Formal decisions are also called organizational decisions. In such decisions, makers have to consider their formal authority before coming to any conclusion. They are bound by workplace formal rules before making final products.
These decisions are also called personal decisions. Such decisions do not affect the regular performance of the firm and are made on the basis of an individual’s personal skills, knowledge, and capacity.
In group decisions, a group of persons is involved in the decision-making process like the board of directors, partners, strategic alliances, management committee, etc. In such a course of action, they discuss the subject matter and come to a solution through mutual consent.

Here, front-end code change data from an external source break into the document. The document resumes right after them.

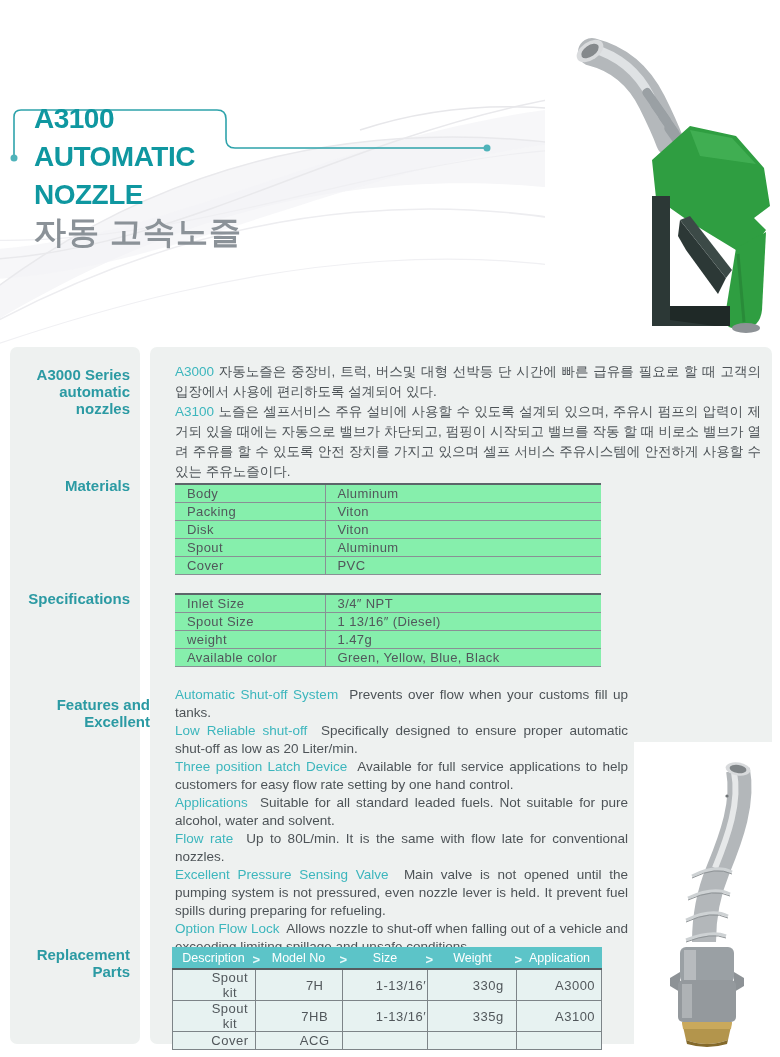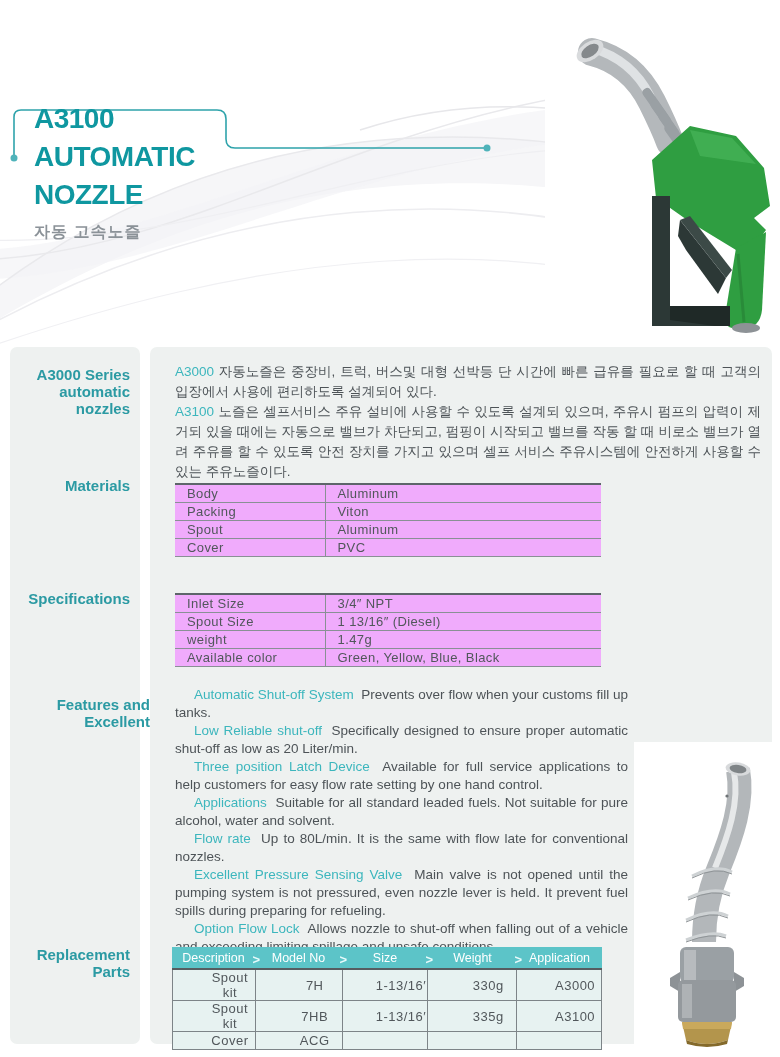"자동 고속노즐" .title-korean { font-size: 16px -> 32px }
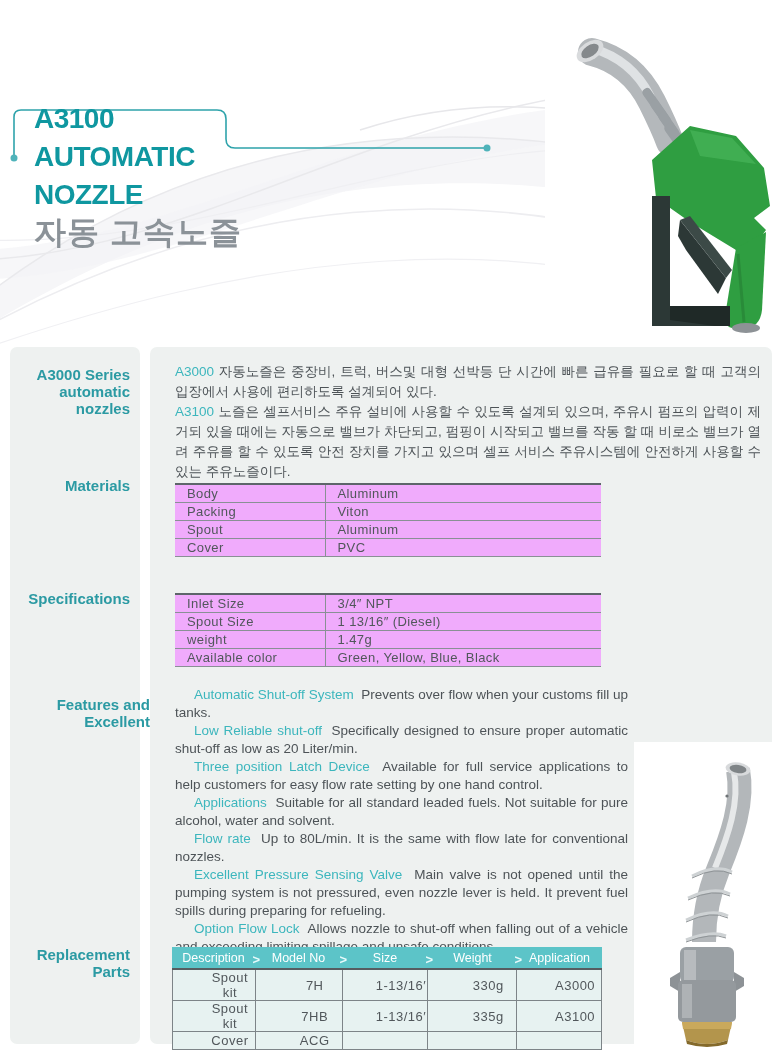"Body" .spec-table { background: #f0abfc -> #86efac }
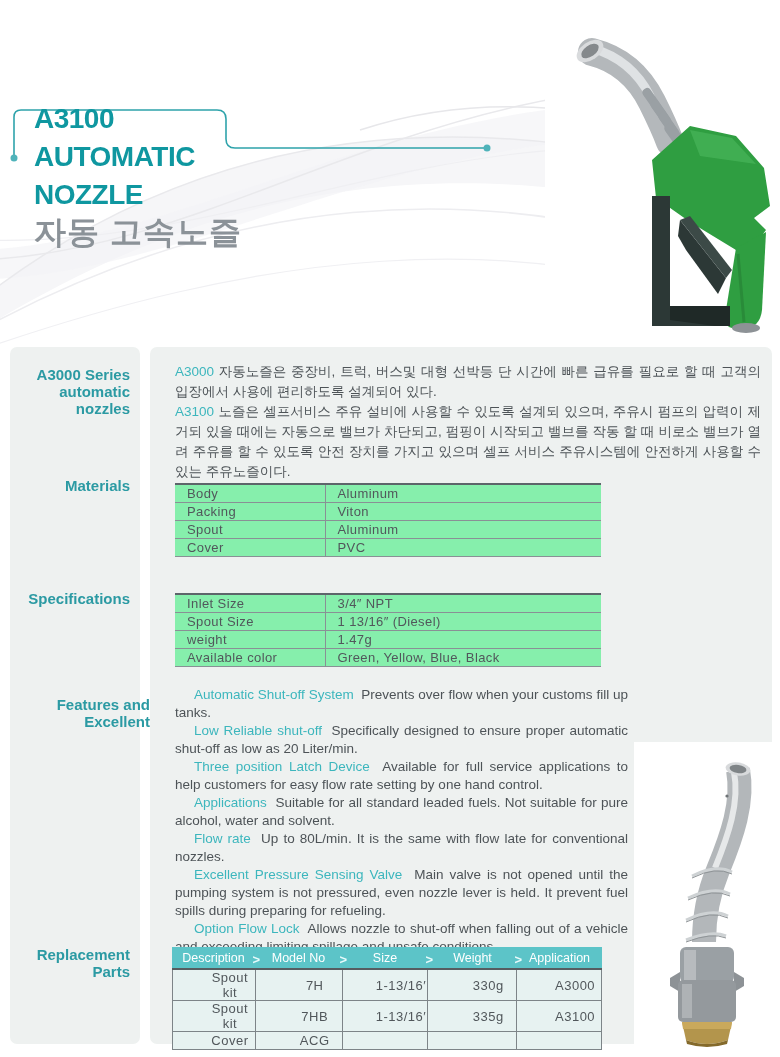"Disk" tr { html: none -> <tr> <td>Disk</td> <td>Viton</td> </tr> }
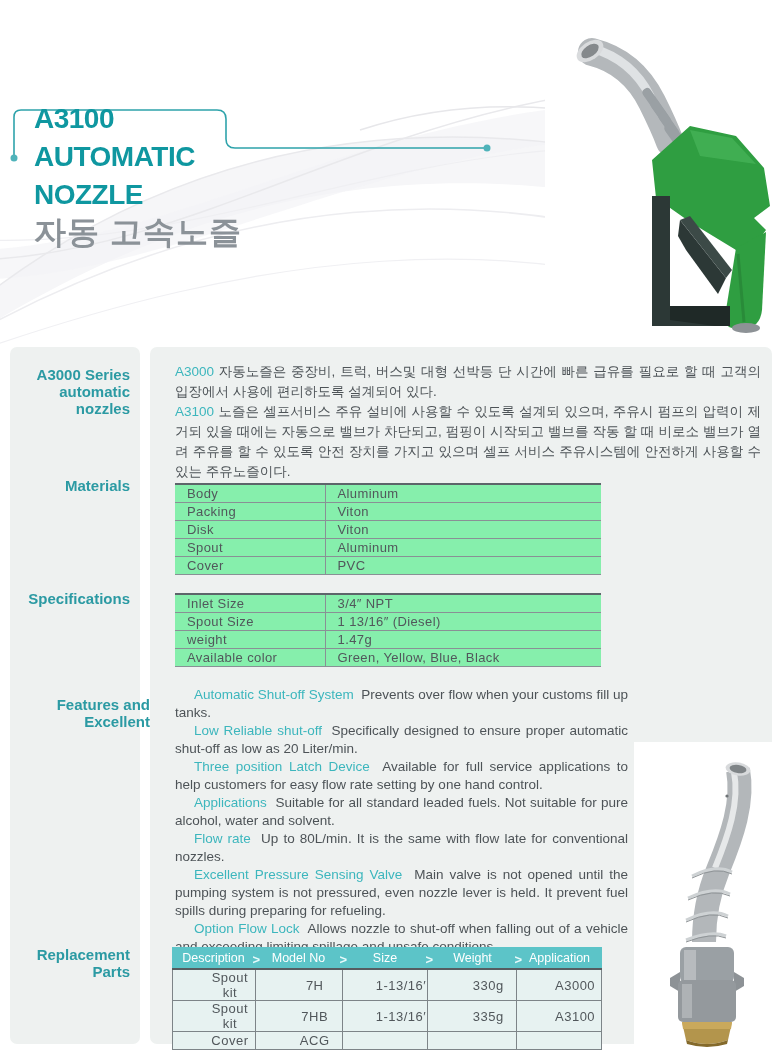"Automatic Shut-off System" .feature .kw { margin-left: 19px -> none }
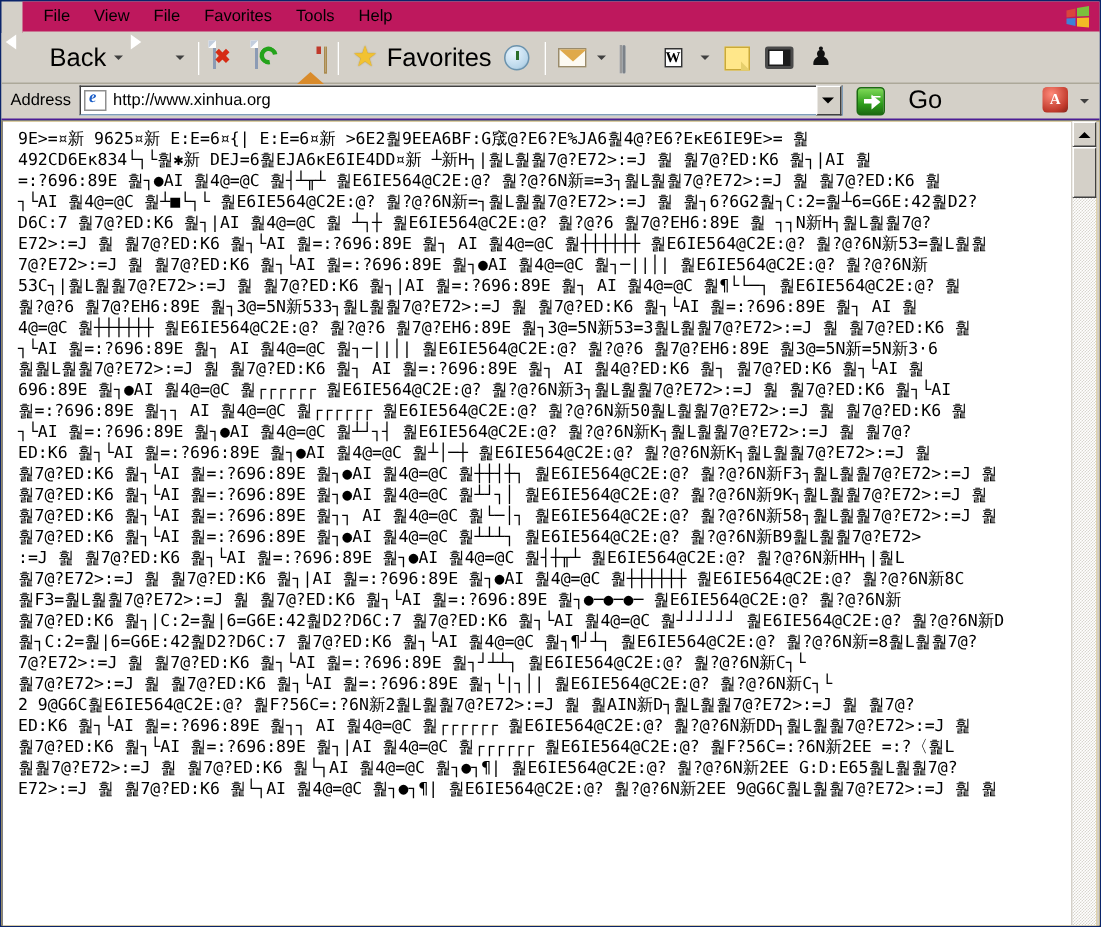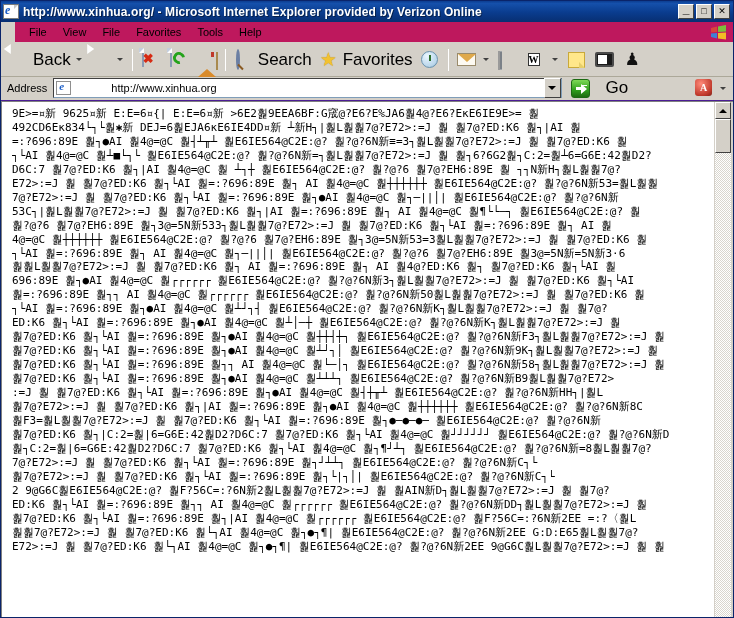"http://www.xinhua.org/ - Microsoft" div { html: <div> <div></div> <div>http://www.xinhua.org/ - Microsoft Internet Explorer provided by Verizon Online</div> <div> <div> <span>_</span> </div> <div> <span>□</span> </div> <div> <span>✕</span> </div> </div> </div> -> none }
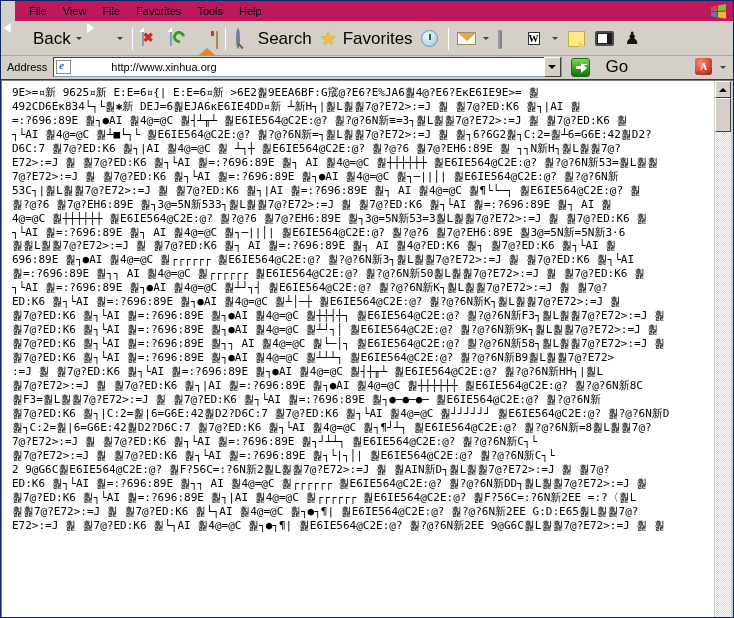"Search" div.tb-btn { html: <div> <span> <span><span></span><span></span></span> </span> <span>Search</span> </div> -> none }
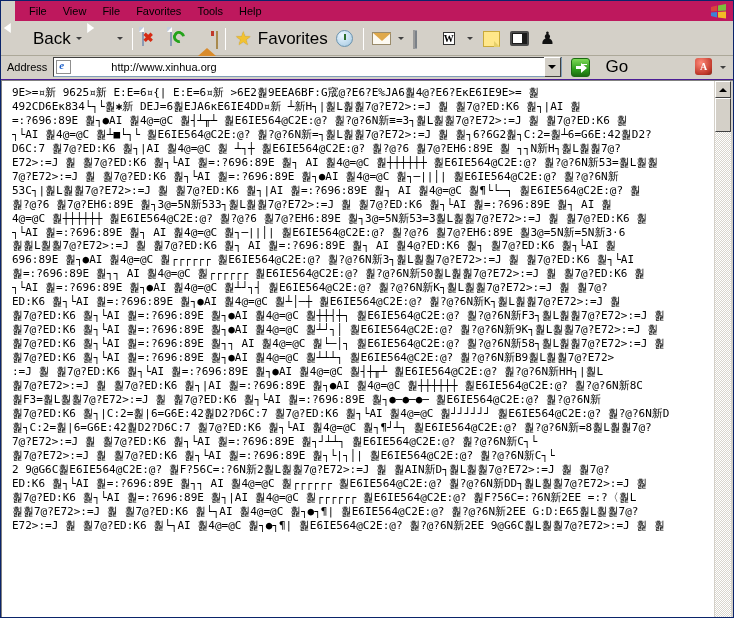"http://www.xinhua.org" #address-url { margin-left: 36px -> none }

A single person, such as the manager, general manager, or departmental manager, participates in the decision-making process when it comes to individual decisions. He must make decisions in this situation while taking organizational goals and the workplace into account.
Importance of Decision Making
As we have discussed making decisions is crucial task managers have to do, and its importance is far-reaching. From starting of the business, during its courses of action, to its end managers have to make numerous decisions to smoothly run the organization towards its vision.
Since making the right decisions is the heart of management, its importance in an organization’s goals achievement is essential. Following are some of the decision-making important in the workplace.
- Helps to select the best alternative.
- Helps to identify and diagnose the problems.
- Supports in proper utilization of resources.
- Indispensible management component.
- Pervasive function.
- Employee motivation.
- Brings productivity.
- Helps to achieve organizational goals and objectives.
- Facilitates problem-solving.
Hence, in conclusion, we can say that decision-making is a tool for solving organizational problems and ensuring goal achievement through the selection of the right alternative from available alternatives.